Working on insecurity/anxiety versus expressing wants/needs

Cleo

New member
Nonmonogamy has this tendency to shine a big bright spotlight on things that are not working or functioning very well, either in relationships or in the individuals who are in those relationships. For me, the biggest issue that keeps popping up is my insecurities, my need for reassurance and affirmation, and looking towards partners for validation.

It's something I've been working on most of my adult life and I've made tremendous progress. Don't think I would've been able to do poly otherwise. But I still struggle with it. It's ironic that most of my long term relationships, mono and poly, have been with men who are definitely not the lovey dovey demonstrative kind but more the "you know I love you why do I have to say it?" kind. Well maybe that is not a coincidence after all...

I see my current BF about once a week. Usually it's more once every 8 or 9 days though. We don't have a set date night, but plan according to schedule. (I would not want a set date night, I have a very busy social life and want to be free to plan things with other people whenever I want). We usually text daily, though often those are practical / funny texts, sharing things we've done or experienced, and not very deep conversations.

I've started to notice a pattern. After no 'live' contact for about 5-6 days, I get antsy, I feel a gap and disconnect. This is when I start fishing for reassurance, and will get upset when he doesn't respond promptly to messages (or responds, but not the way I would like him to respond).

My current reaction to my own uneasiness is that I should just suck it up, and work on being insecure and anxious, because a truly secure person would not need this much validation. But I started thinking about another scenario. Maybe 7 days of only digital contact is just to much for ME - regardless of me being an insecure person. I know that if we see each other, even briefly, where we can share a hug and I can look into his eyes, that I don't need the verbal reassurance. I just need some live contact. But I don't know how and if I should communicate this to him, because I am afraid of coming across as insecure - which would be true to a point, and he knows I have these issues.

Anxiety makes it hard to look at reality just the way it is. How do I separate my anxiety driven insecurities ("superficial texts for 5 days means he doesn't love me anymore") from legitimate wants that I have in a relationship ("I need live contact at least once a week or I start to feel a disconnect")? And how do I communicate this without coming across as needy and clingy, but just as someone stating a preference, wanting to see if partner can work with this preference?
 
I totally get where you're coming from, Cleo. A lover once referred to it as my "ticking clock," wherein after five or so days of not having any facetime/sexytime with a partner, I start to feel I'm losing the connection. Texting/messaging doesn't cut it for me.
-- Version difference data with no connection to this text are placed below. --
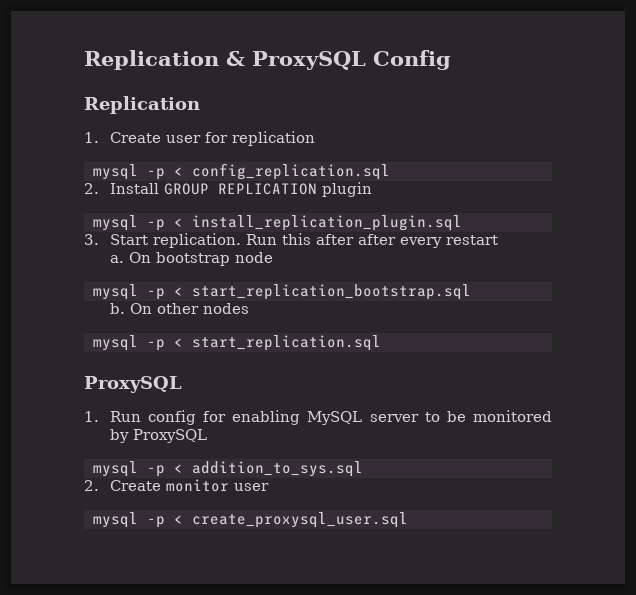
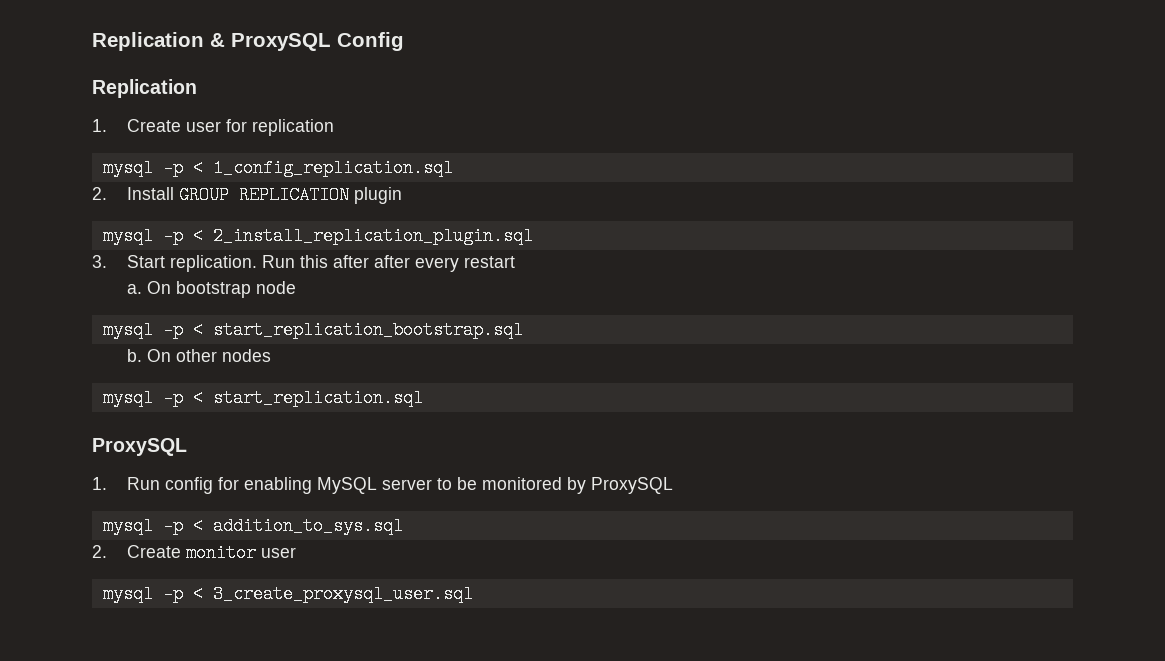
[191,163,390,180] config_replication.sql -> [212,159,453,177] 1_config_replication.sql
[191,215,462,231] install_replication_plugin.sql -> [212,227,533,245] 2_install_replication_plugin.sql
[191,512,408,528] create_proxysql_user.sql -> [212,585,473,603] 3_create_proxysql_user.sql

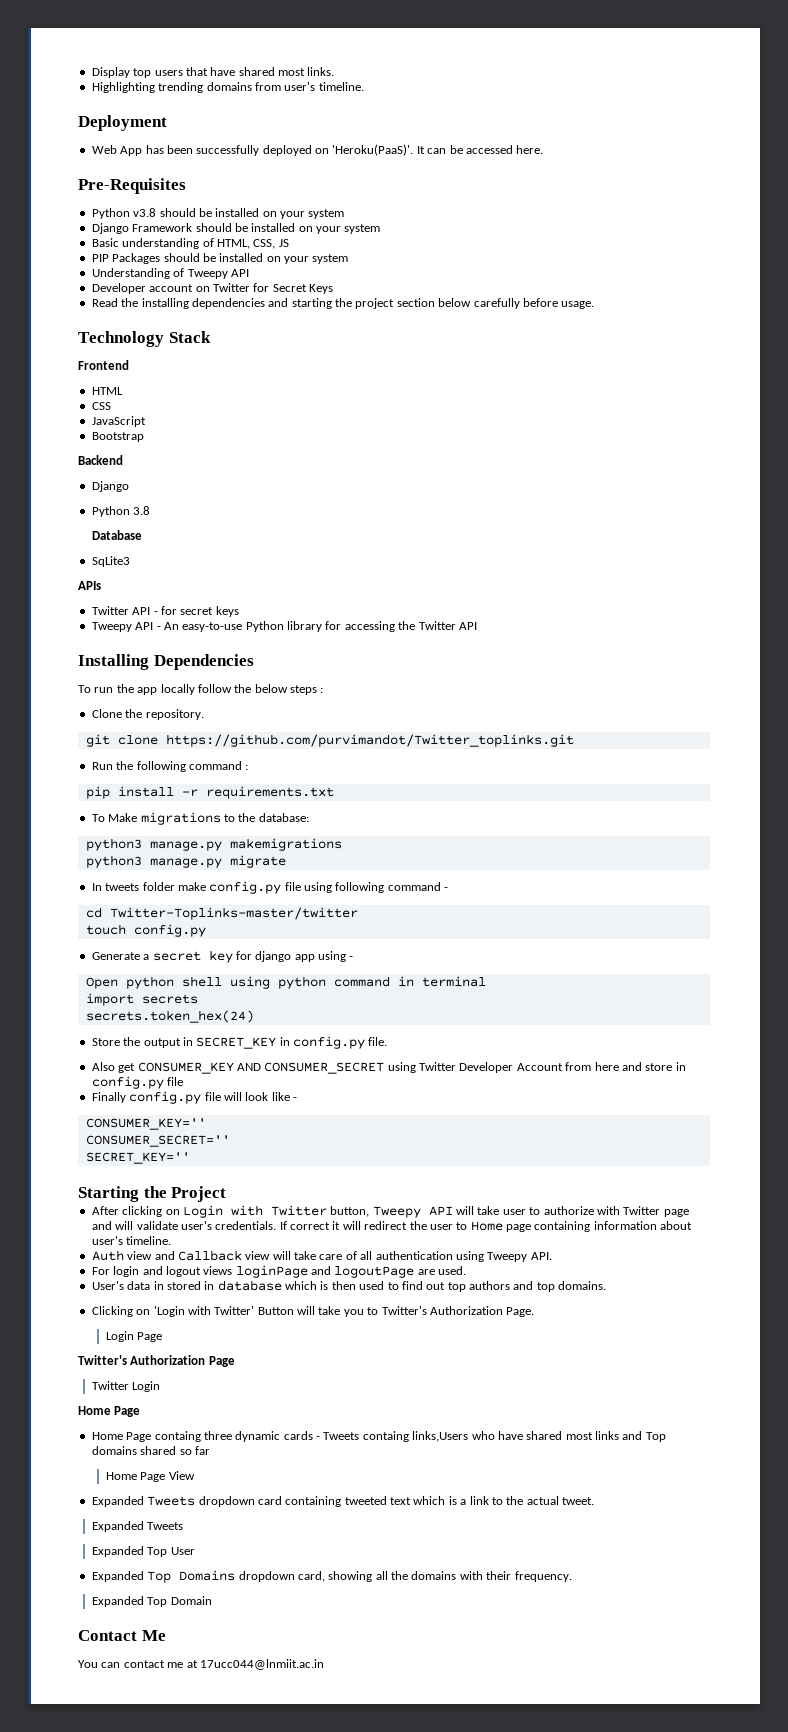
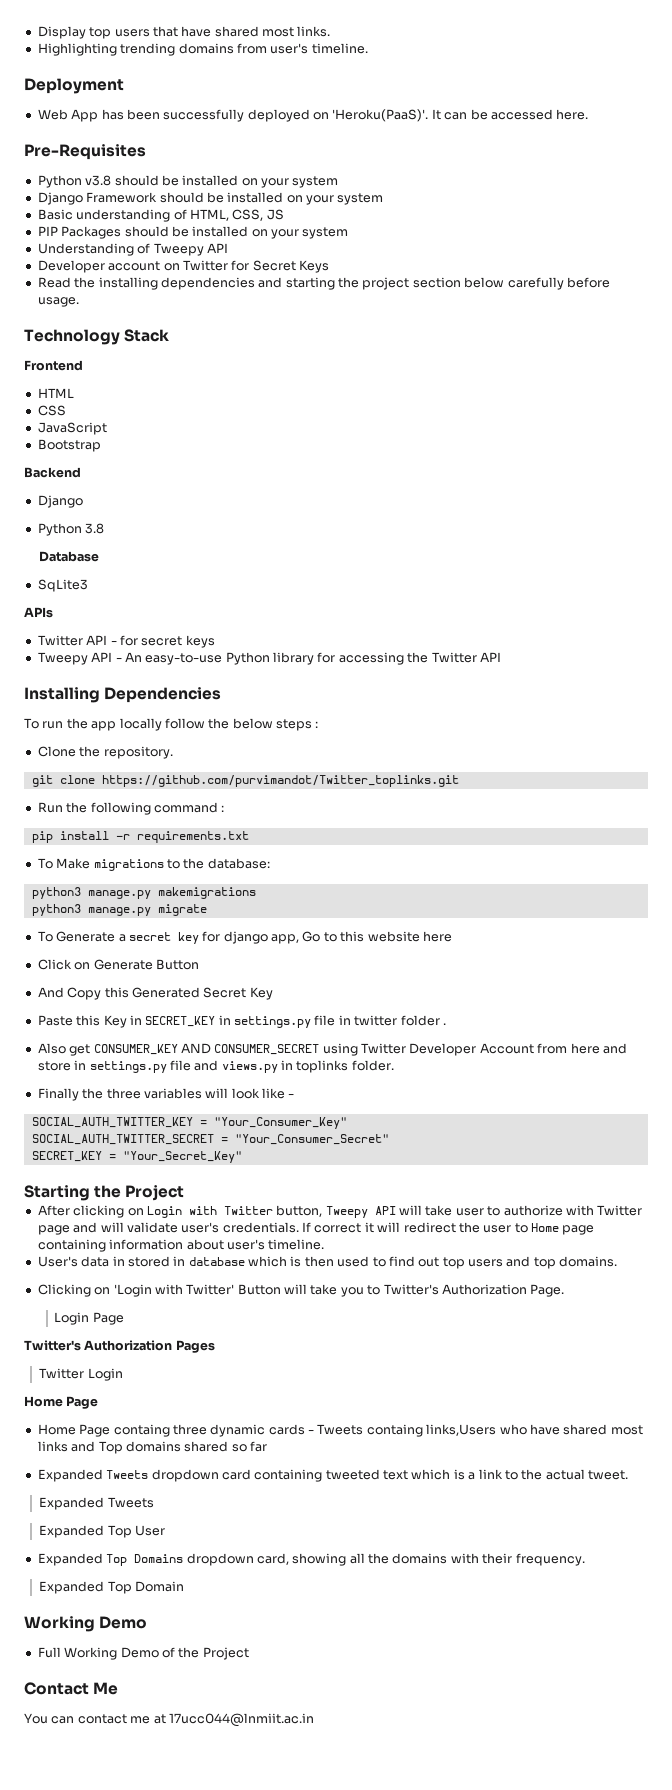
[91,881,449,894] [85,907,358,920] [85,924,206,937] In tweets folder make config.py file using following command - // cd Twitter-Toplinks-master/twitter // touch config.py // -> [37,931,53,942] To
[294,951,354,962] [85,976,486,989] [85,993,198,1006] [85,1010,254,1023] [91,1036,388,1049] app using - // Open python shell using python command in terminal // import secrets // secrets.token_hex(24) // Store the output in SECRET_KEY in config.py file. -> [271,931,452,944] [37,959,199,970] [37,987,273,1000] [37,1015,446,1028] app, Go to this website here // Click on Generate Button // And Copy this Generated Secret Key // Paste this Key in SECRET_KEY in settings.py file in twitter folder .
[91,1076,184,1089] [91,1091,297,1104] [85,1118,206,1130] [85,1135,230,1147] [85,1152,190,1164] config.py file // Finally config.py file will look like - // CONSUMER_KEY='' // CONSUMER_SECRET='' // SECRET_KEY='' -> [89,1060,394,1073] [37,1088,295,1101] [31,1117,347,1129] [31,1134,389,1145] [31,1151,242,1163] settings.py file and views.py in toplinks folder. // Finally the three variables will look like - // SOCIAL_AUTH_TWITTER_KEY = "Your_Consumer_Key" // SOCIAL_AUTH_TWITTER_SECRET = "Your_Consumer_Secret" // SECRET_KEY = "Your_Secret_Key"
[91,1250,552,1262] [91,1265,467,1278] // Auth view and Callback view will take care of all authentication using Tweepy API. // For login and logout views loginPage and logoutPage are used. -> (325, 1244) none
[469,1281,510,1290] authors -> [468,1259,503,1267] users
[208,1356,235,1367] Page -> [175,1340,215,1353] Pages
[106,1471,195,1482] // Home Page View -> (267, 1446) none
(212, 1600) none -> [24,1616,148,1632] [37,1647,249,1660] // Working Demo // Full Working Demo of the Project

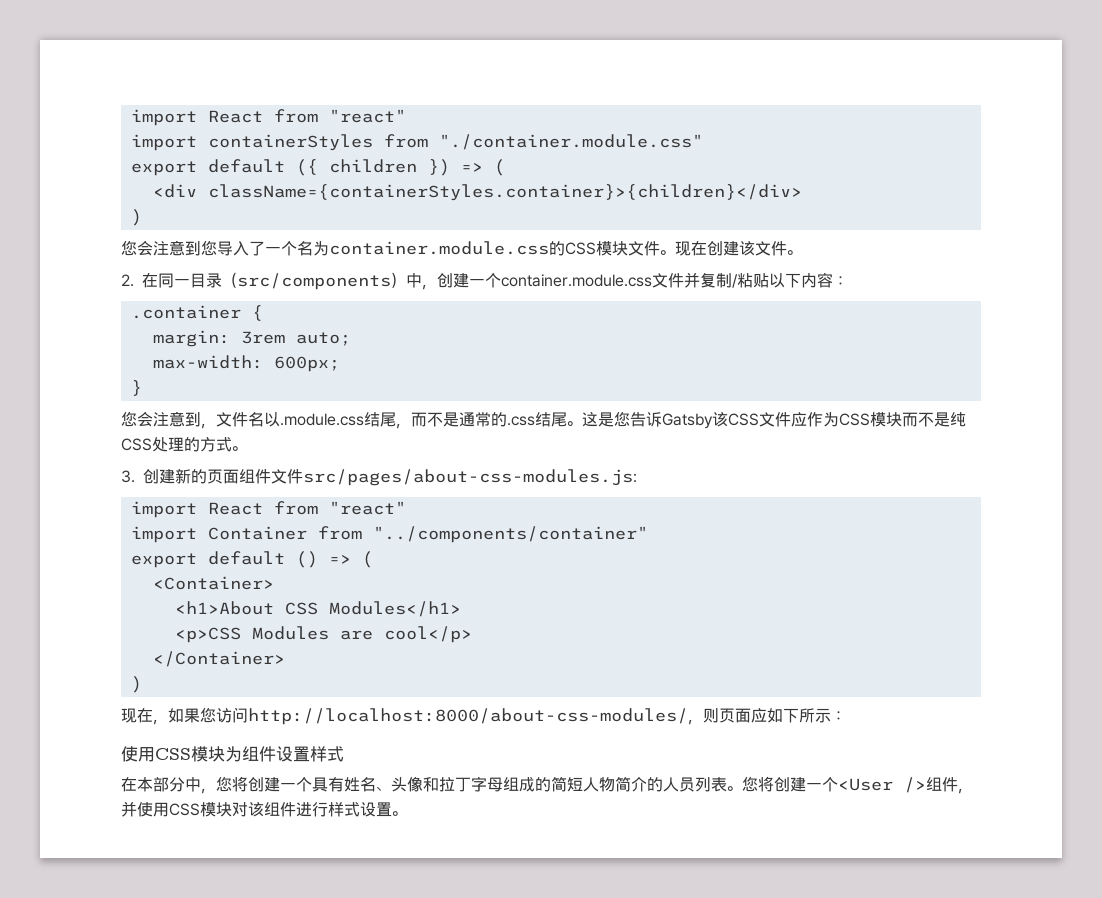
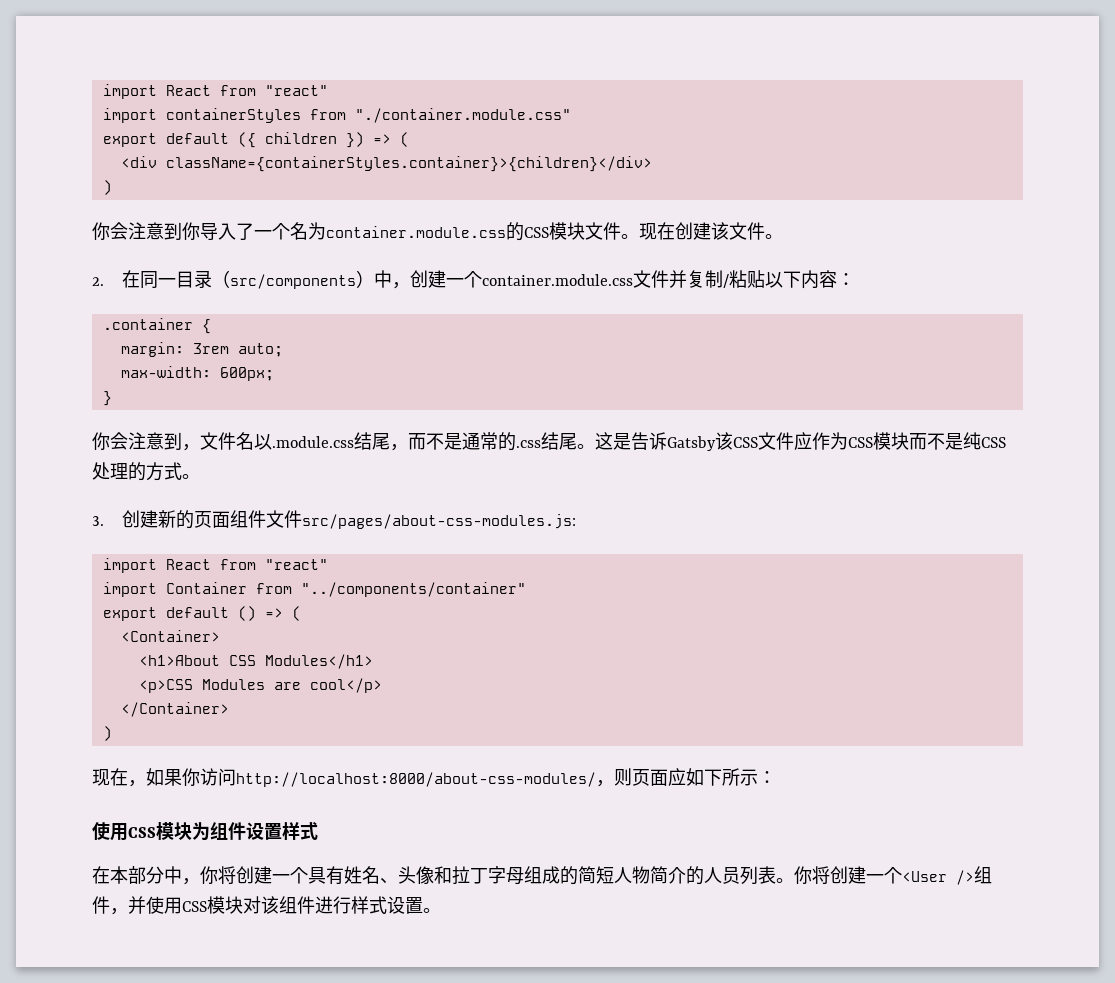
[121,240,217,256] 您会注意到您 -> [92,222,200,240] 你会注意到你
[121,411,137,427] 您 -> [92,432,110,450] 你
[614,411,630,427] 您 -> (631, 441) none
[200,707,216,723] 您 -> [182,768,200,786] 你
[216,776,232,792] 您 -> [200,866,218,884] 你
[742,776,758,792] 您 -> [794,866,812,884] 你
I'd struggle with only seeing someone once a week if I was into them.

I recently ended a 7 month relationship with a man with whom I clearly communicated with that I wanted to spend 3 or 4 nights a week with him on average, and not just on weekends. We were building a "primary" type relationship. I told him, honestly, that was what I felt I needed to stay engaged and fulfilled with him on that level. He promised he would do that, but never delivered, and seemed fine seeing me once or twice weekly. It wasn't like he has lots of pressing issues--he has a normal 40 hour a week job and no wife or kids, lives 10 minutes away. He just didn't want to spend as much time with me as I wanted. I couldn't stand my own feelings of rejection, and I felt better walking away from the relationship entirely than continuing to settle for less than I wanted.

The advice we'll hear is, of course, fill up your own life. Have lots of friends, social events, hobbies, projects, then you won't need to spend so much time with your lover(s). Truth is, I'd much rather spend time with a lover than do any of that stuff! I've been thinking I just need to match up with someone who is more similar in how much time they like to spend in their relationships. In other words, maybe my desire/need to have a lot of physical contact and quality time isn't a something that needs to be fixed, I just need to choose partners with a similar relationship style.
 
I am sorry you struggle.

I agree with this labeling of it:

Maybe 7 days of only digital contact is just to much for ME - regardless of me being an insecure person.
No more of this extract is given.